## Work instruction
Leave no line out; reproduce the listing exactly.
++++ Working data ++++
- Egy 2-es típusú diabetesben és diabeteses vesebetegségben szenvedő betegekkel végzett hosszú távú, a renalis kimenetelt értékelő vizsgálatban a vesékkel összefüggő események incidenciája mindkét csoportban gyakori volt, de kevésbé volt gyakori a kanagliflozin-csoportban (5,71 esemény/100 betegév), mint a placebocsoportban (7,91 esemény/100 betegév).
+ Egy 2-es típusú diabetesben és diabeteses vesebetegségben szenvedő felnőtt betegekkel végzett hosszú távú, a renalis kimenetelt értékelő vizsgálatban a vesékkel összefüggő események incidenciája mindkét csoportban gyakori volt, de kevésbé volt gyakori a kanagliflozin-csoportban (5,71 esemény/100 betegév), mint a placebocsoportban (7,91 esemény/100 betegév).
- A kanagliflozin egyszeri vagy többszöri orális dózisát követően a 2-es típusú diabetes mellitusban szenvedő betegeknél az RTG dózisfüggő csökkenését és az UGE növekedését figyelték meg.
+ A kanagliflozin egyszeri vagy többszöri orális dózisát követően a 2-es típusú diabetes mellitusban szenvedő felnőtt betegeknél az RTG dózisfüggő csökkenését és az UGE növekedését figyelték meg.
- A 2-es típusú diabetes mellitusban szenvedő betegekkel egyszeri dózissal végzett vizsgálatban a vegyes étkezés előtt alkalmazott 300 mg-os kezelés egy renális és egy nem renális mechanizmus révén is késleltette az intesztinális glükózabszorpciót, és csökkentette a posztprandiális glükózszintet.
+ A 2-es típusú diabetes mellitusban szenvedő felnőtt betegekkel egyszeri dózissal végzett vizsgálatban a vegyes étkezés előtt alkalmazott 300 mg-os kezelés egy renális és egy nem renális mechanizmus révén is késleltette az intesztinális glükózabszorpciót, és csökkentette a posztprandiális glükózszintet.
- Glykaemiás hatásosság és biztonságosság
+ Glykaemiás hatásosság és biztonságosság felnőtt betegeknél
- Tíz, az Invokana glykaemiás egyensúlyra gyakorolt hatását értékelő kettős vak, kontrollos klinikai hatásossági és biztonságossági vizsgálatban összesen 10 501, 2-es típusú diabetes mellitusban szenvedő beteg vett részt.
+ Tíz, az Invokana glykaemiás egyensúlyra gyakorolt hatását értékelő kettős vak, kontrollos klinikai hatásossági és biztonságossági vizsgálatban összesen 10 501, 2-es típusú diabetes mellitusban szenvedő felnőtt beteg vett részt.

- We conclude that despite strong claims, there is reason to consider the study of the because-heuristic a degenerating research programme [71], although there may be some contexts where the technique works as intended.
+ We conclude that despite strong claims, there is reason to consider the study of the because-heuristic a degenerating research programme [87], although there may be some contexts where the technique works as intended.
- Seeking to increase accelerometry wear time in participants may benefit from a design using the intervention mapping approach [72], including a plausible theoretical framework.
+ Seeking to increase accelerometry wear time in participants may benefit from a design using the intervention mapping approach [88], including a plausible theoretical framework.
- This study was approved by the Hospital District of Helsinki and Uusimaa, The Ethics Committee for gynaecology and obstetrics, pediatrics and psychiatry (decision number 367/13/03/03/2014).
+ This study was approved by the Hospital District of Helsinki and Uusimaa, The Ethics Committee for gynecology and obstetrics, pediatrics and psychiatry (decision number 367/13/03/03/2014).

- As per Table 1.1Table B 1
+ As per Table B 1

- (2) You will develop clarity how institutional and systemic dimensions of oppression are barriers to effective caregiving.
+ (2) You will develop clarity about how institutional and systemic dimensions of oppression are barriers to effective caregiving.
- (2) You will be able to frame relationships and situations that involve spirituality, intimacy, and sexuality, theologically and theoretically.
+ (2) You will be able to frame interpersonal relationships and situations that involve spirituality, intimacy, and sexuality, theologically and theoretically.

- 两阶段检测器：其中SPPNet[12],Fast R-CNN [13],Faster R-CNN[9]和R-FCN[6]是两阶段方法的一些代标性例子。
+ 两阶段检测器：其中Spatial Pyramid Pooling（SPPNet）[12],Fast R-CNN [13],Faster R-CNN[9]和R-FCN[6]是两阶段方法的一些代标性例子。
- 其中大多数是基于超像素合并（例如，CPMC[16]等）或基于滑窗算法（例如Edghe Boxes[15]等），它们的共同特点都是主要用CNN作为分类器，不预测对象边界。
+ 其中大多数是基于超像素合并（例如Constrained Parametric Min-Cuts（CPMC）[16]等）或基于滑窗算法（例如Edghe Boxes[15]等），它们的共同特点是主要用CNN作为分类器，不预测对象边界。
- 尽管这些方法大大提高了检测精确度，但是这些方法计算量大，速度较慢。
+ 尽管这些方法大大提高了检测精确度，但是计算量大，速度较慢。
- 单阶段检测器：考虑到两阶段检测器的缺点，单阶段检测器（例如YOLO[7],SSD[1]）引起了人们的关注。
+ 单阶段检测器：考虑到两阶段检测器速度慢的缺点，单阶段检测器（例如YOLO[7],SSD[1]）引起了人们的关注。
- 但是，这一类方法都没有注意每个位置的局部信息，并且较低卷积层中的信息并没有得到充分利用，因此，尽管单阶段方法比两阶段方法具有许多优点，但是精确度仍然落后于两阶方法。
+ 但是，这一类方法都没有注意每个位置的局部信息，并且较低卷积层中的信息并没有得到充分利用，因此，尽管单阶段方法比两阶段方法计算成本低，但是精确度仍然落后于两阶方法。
++++
## Solution below
- Egy 2-es típusú diabetesben és diabeteses vesebetegségben szenvedő betegekkel végzett hosszú távú, a renalis kimenetelt értékelő vizsgálatban a vesékkel összefüggő események incidenciája mindkét csoportban gyakori volt, de kevésbé volt gyakori a kanagliflozin-csoportban (5,71 esemény/100 betegév), mint a placebocsoportban (7,91 esemény/100 betegév).
+ Egy 2-es típusú diabetesben és diabeteses vesebetegségben szenvedő felnőtt betegekkel végzett hosszú távú, a renalis kimenetelt értékelő vizsgálatban a vesékkel összefüggő események incidenciája mindkét csoportban gyakori volt, de kevésbé volt gyakori a kanagliflozin-csoportban (5,71 esemény/100 betegév), mint a placebocsoportban (7,91 esemény/100 betegév).
- A kanagliflozin egyszeri vagy többszöri orális dózisát követően a 2-es típusú diabetes mellitusban szenvedő betegeknél az RTG dózisfüggő csökkenését és az UGE növekedését figyelték meg.
+ A kanagliflozin egyszeri vagy többszöri orális dózisát követően a 2-es típusú diabetes mellitusban szenvedő felnőtt betegeknél az RTG dózisfüggő csökkenését és az UGE növekedését figyelték meg.
- A 2-es típusú diabetes mellitusban szenvedő betegekkel egyszeri dózissal végzett vizsgálatban a vegyes étkezés előtt alkalmazott 300 mg-os kezelés egy renális és egy nem renális mechanizmus révén is késleltette az intesztinális glükózabszorpciót, és csökkentette a posztprandiális glükózszintet.
+ A 2-es típusú diabetes mellitusban szenvedő felnőtt betegekkel egyszeri dózissal végzett vizsgálatban a vegyes étkezés előtt alkalmazott 300 mg-os kezelés egy renális és egy nem renális mechanizmus révén is késleltette az intesztinális glükózabszorpciót, és csökkentette a posztprandiális glükózszintet.
- Glykaemiás hatásosság és biztonságosság
+ Glykaemiás hatásosság és biztonságosság felnőtt betegeknél
- Tíz, az Invokana glykaemiás egyensúlyra gyakorolt hatását értékelő kettős vak, kontrollos klinikai hatásossági és biztonságossági vizsgálatban összesen 10 501, 2-es típusú diabetes mellitusban szenvedő beteg vett részt.
+ Tíz, az Invokana glykaemiás egyensúlyra gyakorolt hatását értékelő kettős vak, kontrollos klinikai hatásossági és biztonságossági vizsgálatban összesen 10 501, 2-es típusú diabetes mellitusban szenvedő felnőtt beteg vett részt.

- We conclude that despite strong claims, there is reason to consider the study of the because-heuristic a degenerating research programme [71], although there may be some contexts where the technique works as intended.
+ We conclude that despite strong claims, there is reason to consider the study of the because-heuristic a degenerating research programme [87], although there may be some contexts where the technique works as intended.
- Seeking to increase accelerometry wear time in participants may benefit from a design using the intervention mapping approach [72], including a plausible theoretical framework.
+ Seeking to increase accelerometry wear time in participants may benefit from a design using the intervention mapping approach [88], including a plausible theoretical framework.
- This study was approved by the Hospital District of Helsinki and Uusimaa, The Ethics Committee for gynaecology and obstetrics, pediatrics and psychiatry (decision number 367/13/03/03/2014).
+ This study was approved by the Hospital District of Helsinki and Uusimaa, The Ethics Committee for gynecology and obstetrics, pediatrics and psychiatry (decision number 367/13/03/03/2014).

- As per Table 1.1Table B 1
+ As per Table B 1

- (2) You will develop clarity how institutional and systemic dimensions of oppression are barriers to effective caregiving.
+ (2) You will develop clarity about how institutional and systemic dimensions of oppression are barriers to effective caregiving.
- (2) You will be able to frame relationships and situations that involve spirituality, intimacy, and sexuality, theologically and theoretically.
+ (2) You will be able to frame interpersonal relationships and situations that involve spirituality, intimacy, and sexuality, theologically and theoretically.

- 两阶段检测器：其中SPPNet[12],Fast R-CNN [13],Faster R-CNN[9]和R-FCN[6]是两阶段方法的一些代标性例子。
+ 两阶段检测器：其中Spatial Pyramid Pooling（SPPNet）[12],Fast R-CNN [13],Faster R-CNN[9]和R-FCN[6]是两阶段方法的一些代标性例子。
- 其中大多数是基于超像素合并（例如，CPMC[16]等）或基于滑窗算法（例如Edghe Boxes[15]等），它们的共同特点都是主要用CNN作为分类器，不预测对象边界。
+ 其中大多数是基于超像素合并（例如Constrained Parametric Min-Cuts（CPMC）[16]等）或基于滑窗算法（例如Edghe Boxes[15]等），它们的共同特点是主要用CNN作为分类器，不预测对象边界。
- 尽管这些方法大大提高了检测精确度，但是这些方法计算量大，速度较慢。
+ 尽管这些方法大大提高了检测精确度，但是计算量大，速度较慢。
- 单阶段检测器：考虑到两阶段检测器的缺点，单阶段检测器（例如YOLO[7],SSD[1]）引起了人们的关注。
+ 单阶段检测器：考虑到两阶段检测器速度慢的缺点，单阶段检测器（例如YOLO[7],SSD[1]）引起了人们的关注。
- 但是，这一类方法都没有注意每个位置的局部信息，并且较低卷积层中的信息并没有得到充分利用，因此，尽管单阶段方法比两阶段方法具有许多优点，但是精确度仍然落后于两阶方法。
+ 但是，这一类方法都没有注意每个位置的局部信息，并且较低卷积层中的信息并没有得到充分利用，因此，尽管单阶段方法比两阶段方法计算成本低，但是精确度仍然落后于两阶方法。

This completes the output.